Mas que surpresa!
Mas que surpresa! Ouvi na voz do ator a minha própria voz. Vi na planilha do tempo o tempo que não tenho e tenho, nas minhas andanças.
O que seria de mim se não fossem essas vozes e esse olhar que passa como que despercebido, colhendo o que sou?
Passo sobrevoando o mundo. Colho o que já é semente para ver brotar. Não sou terra e nem sou mar. Não sou céu ou fogo que dirá água e seus lamentos. Não, não sou.
Não cante para mim sua música e nem seu roteiro. Seus conceitos pelas ideias que me pinta, são turvas nuvens de um aguaceiro que desfaz. E mesmo que disforme, seja este que me sirvo nesse momento, o mesmo não tem nome, não há risco ou traço como diretriz e é nisso todo o seu suporte em liberdade. É asa e nem ela, para dissolver-se e entranhar-se, esse seu jeito único de pulsar. Só vou aí para me encontrar, mesmo sem ter algum dia me perdido. Quem sabe apenas denunciar que és parte do que no todo se faz, calar. Quem sabe... não tenho normas, por isso, pare de tentar me desenhar. Caso persista, assumas o risco de ver-se aí sim, perdido, crendo estar em seu lugar.

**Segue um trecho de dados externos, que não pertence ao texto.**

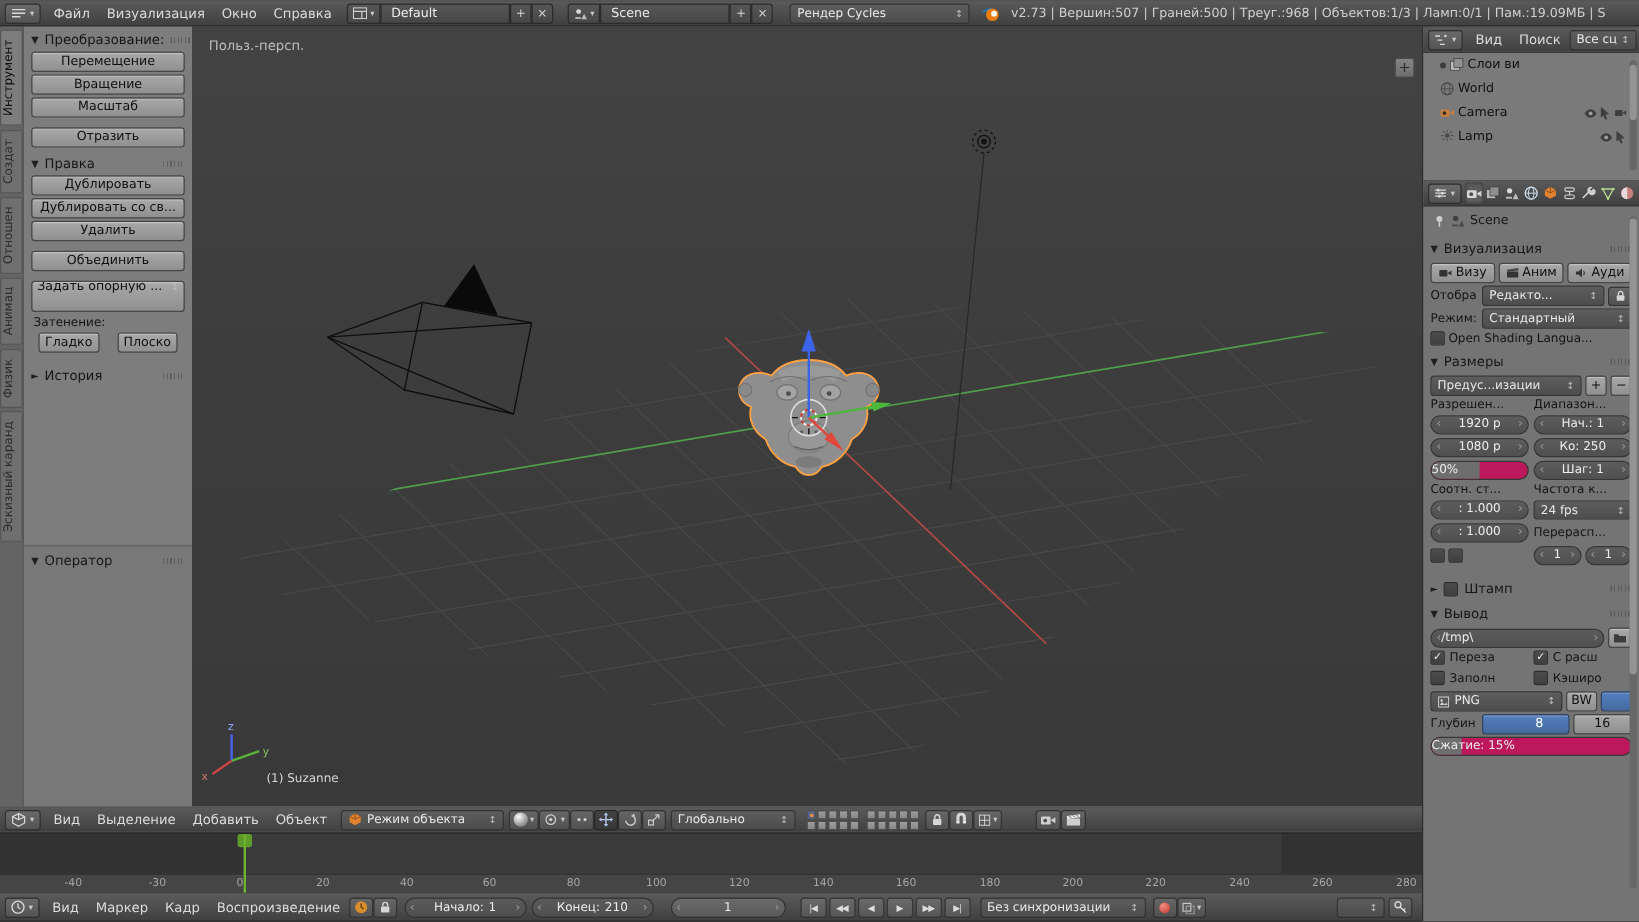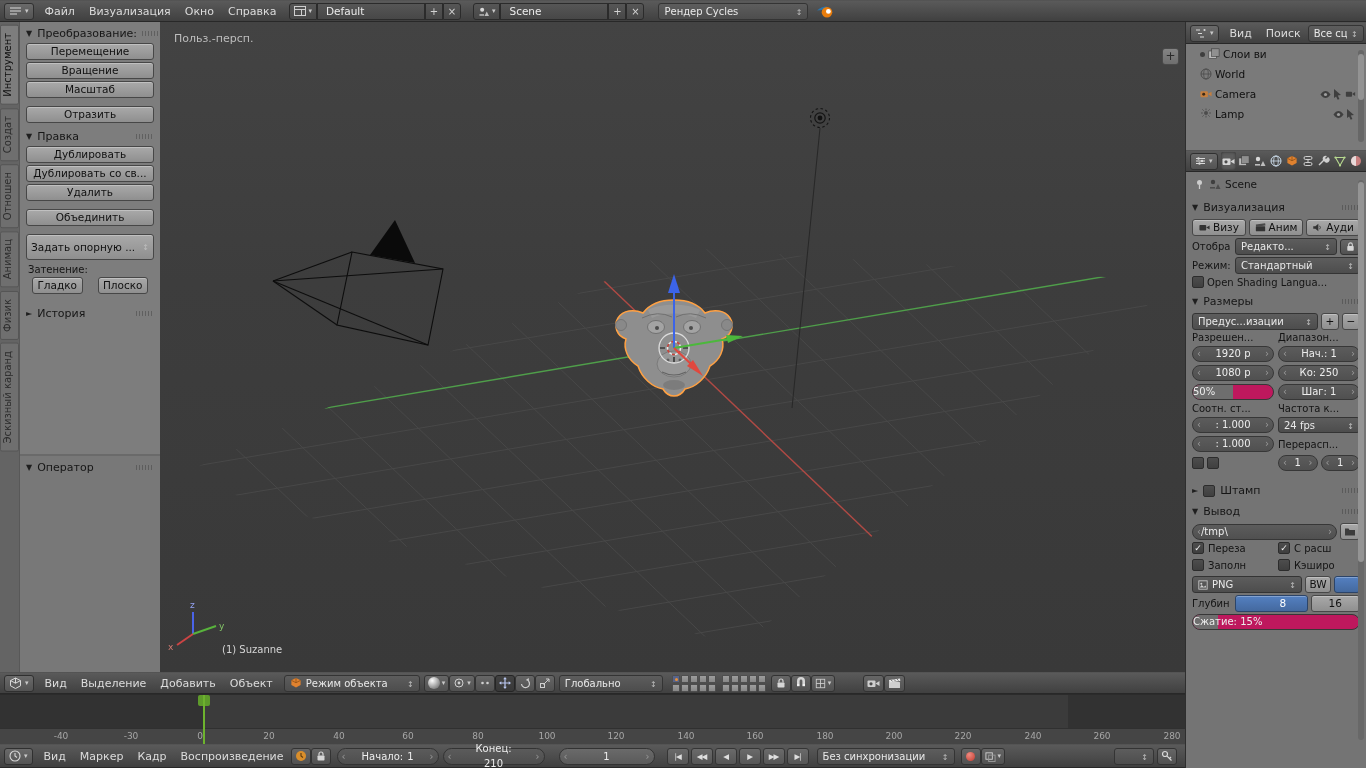"v2.73 | Вершин:507 | Граней:500" span.stats { html: none -> <span>v2.73 | Вершин:507 | Граней:500 | Треуг.:968 | Объектов:1/3 | Ламп:0/1 | Пам.:19.09МБ | S</span> }
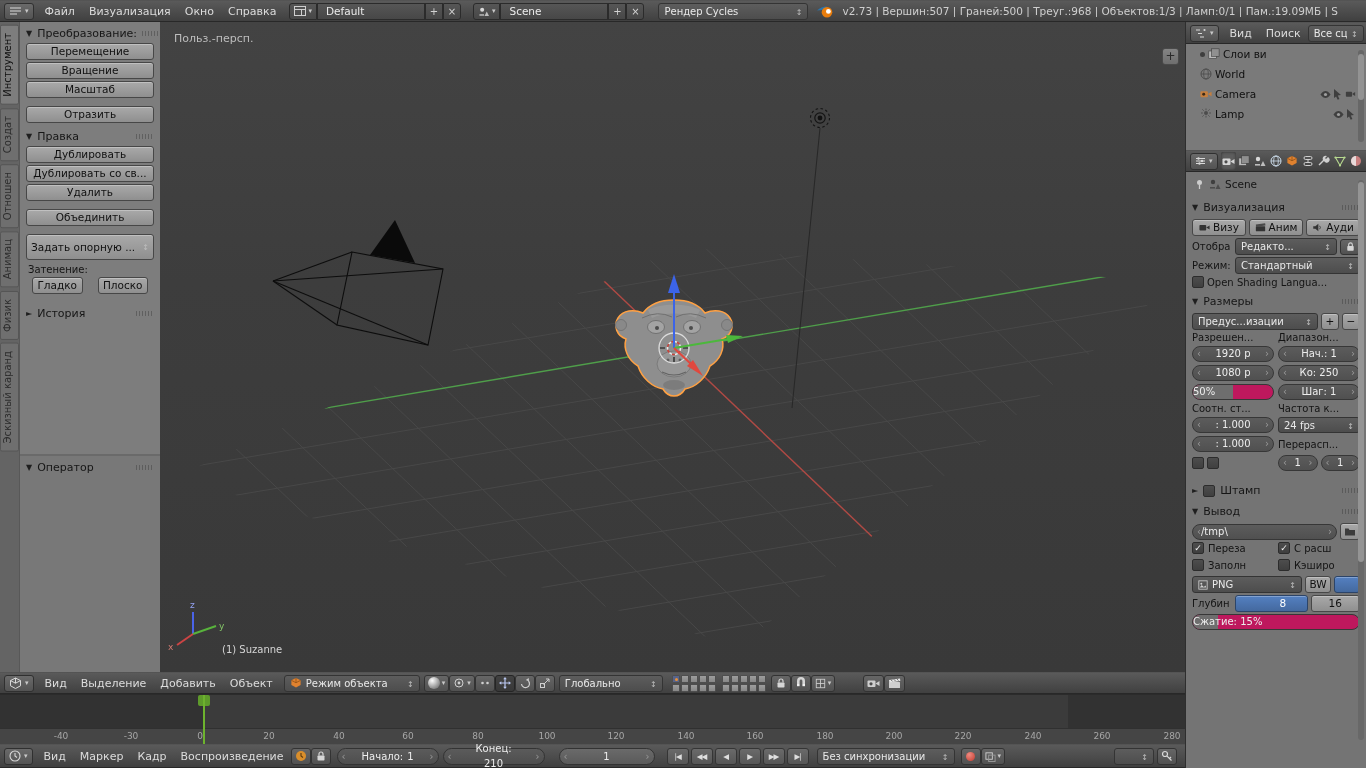"Задать опорную ..." div.btn { align-items: center -> flex-end }
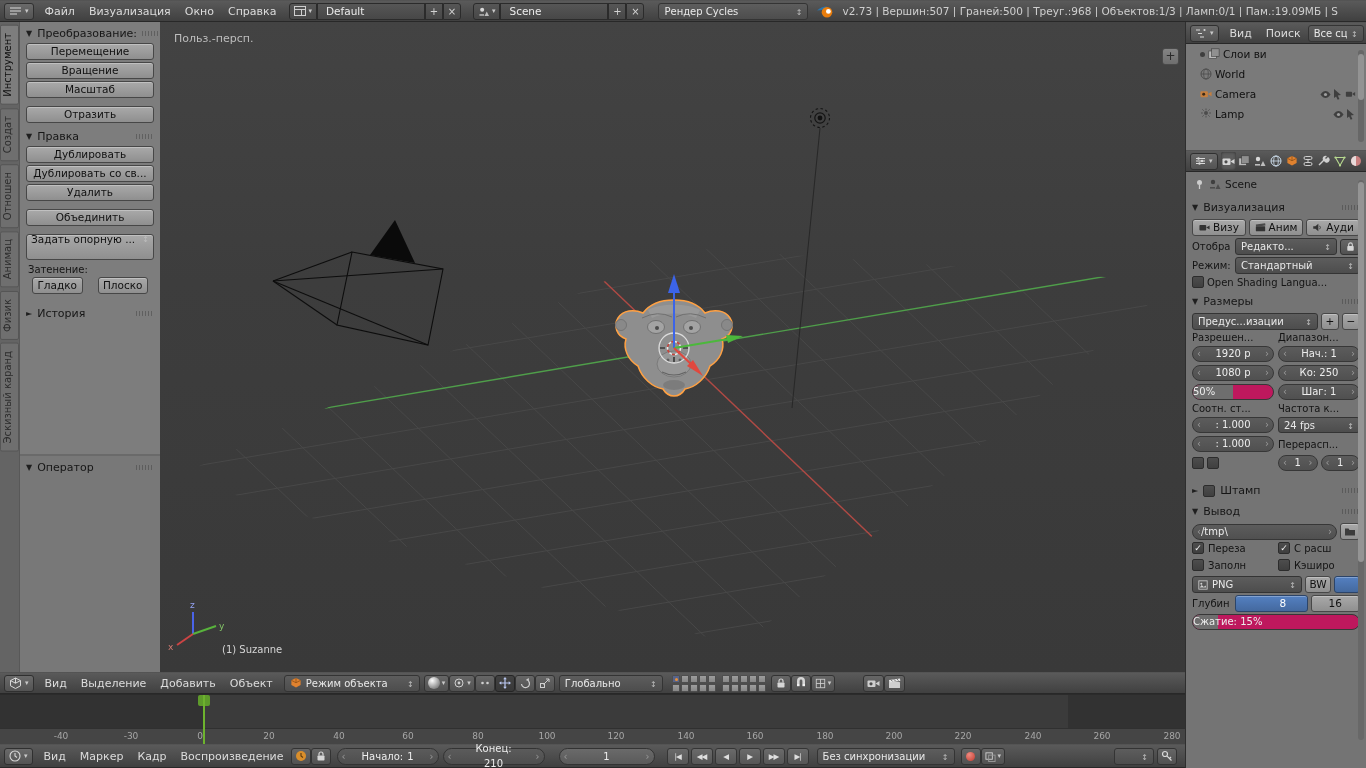"Конец:" div.tfield { flex-direction: column -> none }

Sou o que fizeram? E o que me fez não foi arquiteto algum, talvez o que se quer como artista, ou como cantor, talvez... só sei que era semente e estavam lá todas as vozes, todos os tempos, todos os elementos que vim colher, onde agora estou.
E sem tempo para amar, vou por aí, ao mundo, desordenar. Sim, desconstruir, bagunçar. Feito criança me ponho para que penses ser eu, teu poeta favorito, porém, tal surpresa há de te tirar dessa coerência. Ouvirás a voz a te dizer no tom da maestria que é seu e único, entoar. Mesmo que silente, mesmo que aparente, mesmo que não dito ou confessado, será sim a voz que nunca pensou ser ou estar.